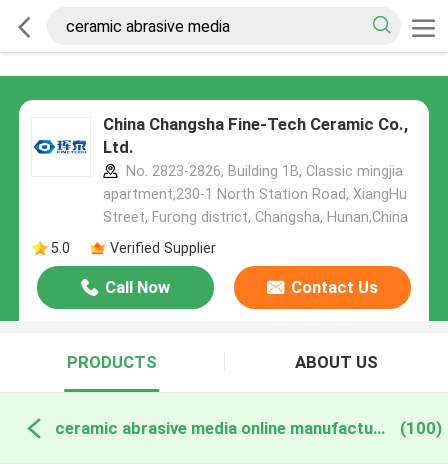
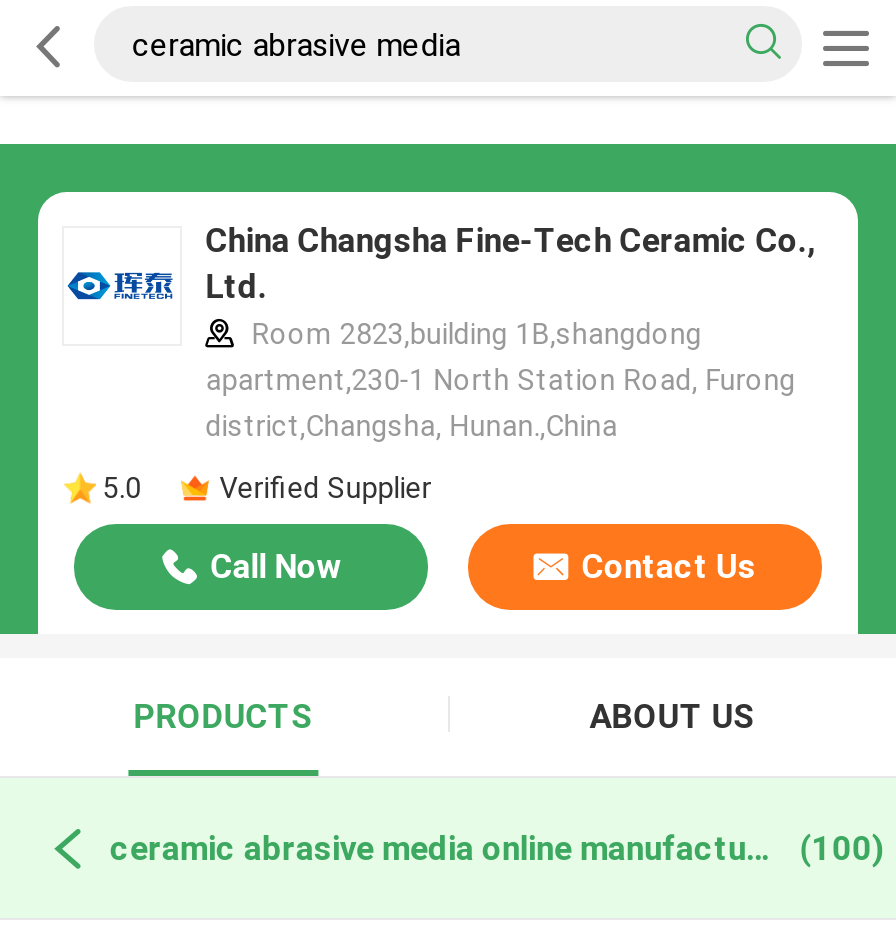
- No. 2823-2826, Building 1B, Classic mingjia
- apartment,230-1 North Station Road, XiangHu
- Street, Furong district, Changsha, Hunan,China
+ Room 2823,building 1B,shangdong
+ apartment,230-1 North Station Road, Furong
+ district,Changsha, Hunan.,China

#### TASK GOAL:
Drop the pictures and give every line above again exactly.

#### RESULT FOR THIS EXERCISE:
- No. 2823-2826, Building 1B, Classic mingjia
- apartment,230-1 North Station Road, XiangHu
- Street, Furong district, Changsha, Hunan,China
+ Room 2823,building 1B,shangdong
+ apartment,230-1 North Station Road, Furong
+ district,Changsha, Hunan.,China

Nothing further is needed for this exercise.